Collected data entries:
************

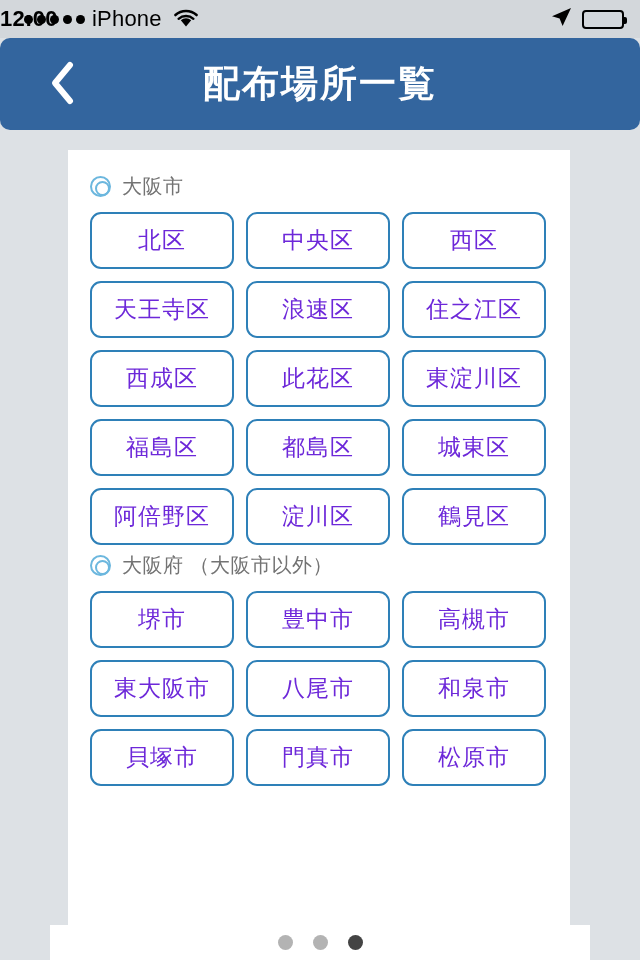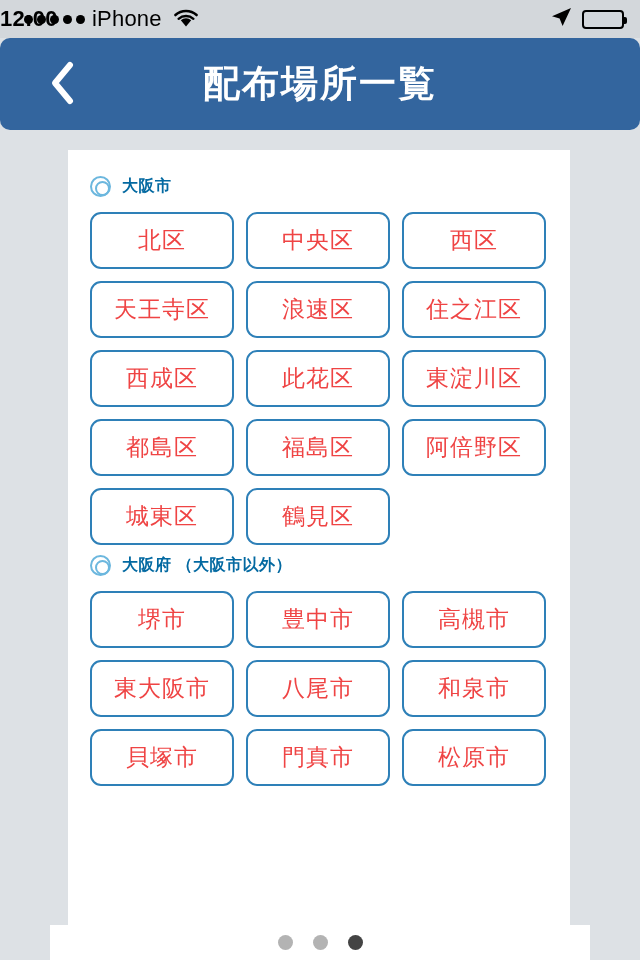"大阪市" .section-title { color: #0369a1 -> #737373; font-size: 16px -> 20px; font-weight: bold -> normal }
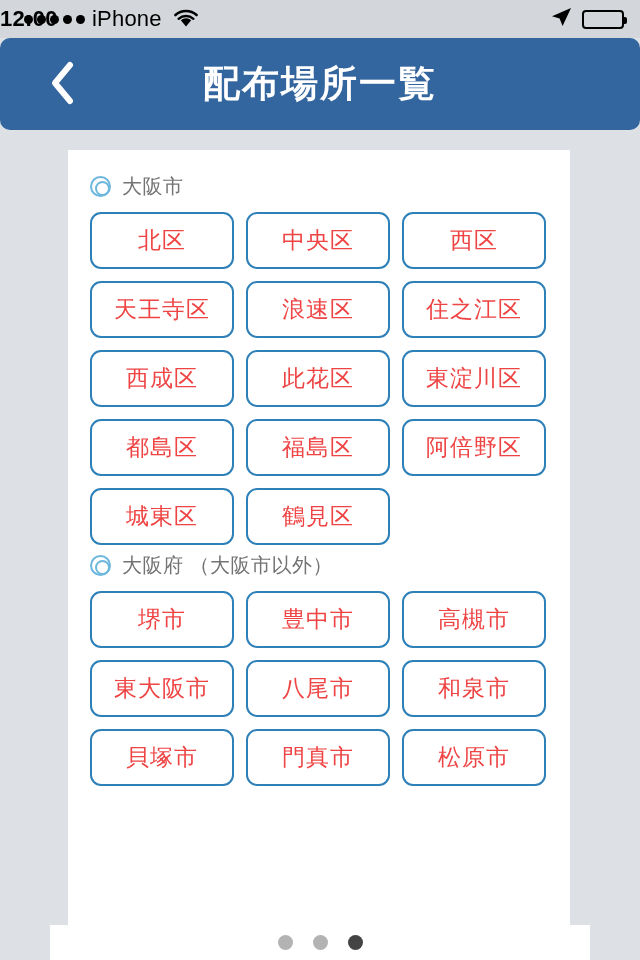"北区" .area-button { color: #ef4444 -> #6d28d9 }
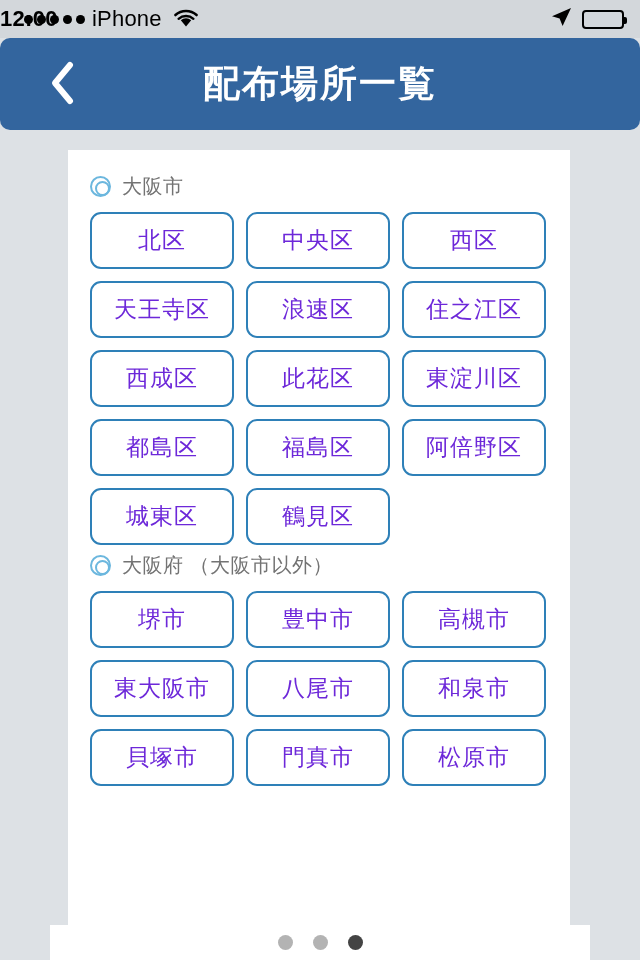"都島区" button.area-button { order: before "福島区" -> after "福島区" }
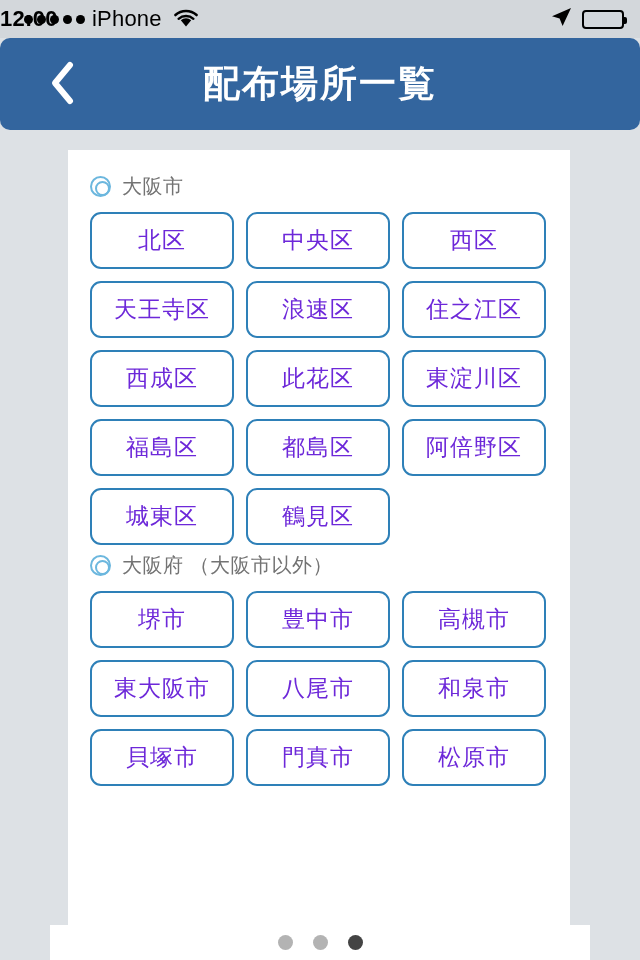"阿倍野区" button.area-button { order: before "城東区" -> after "城東区" }
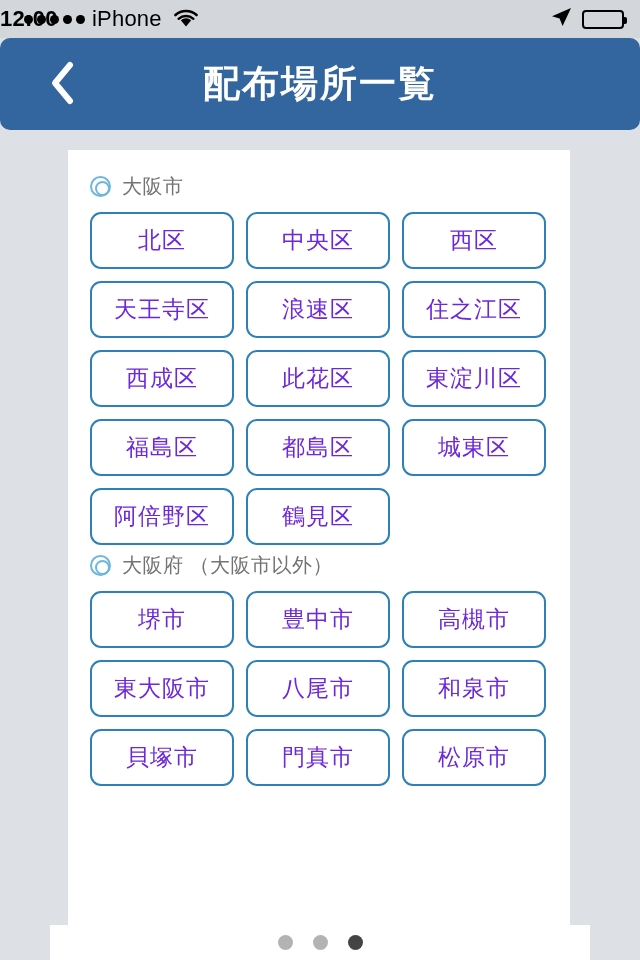"淀川区" button.area-button { html: none -> <button>淀川区</button> }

************

WORK ORDER: Output the data above without changes, apart from leaving out the pictures.

ANSWER BOX:
"大阪市" .section-title { color: #0369a1 -> #737373; font-size: 16px -> 20px; font-weight: bold -> normal }
"北区" .area-button { color: #ef4444 -> #6d28d9 }
"都島区" button.area-button { order: before "福島区" -> after "福島区" }
"阿倍野区" button.area-button { order: before "城東区" -> after "城東区" }
"淀川区" button.area-button { html: none -> <button>淀川区</button> }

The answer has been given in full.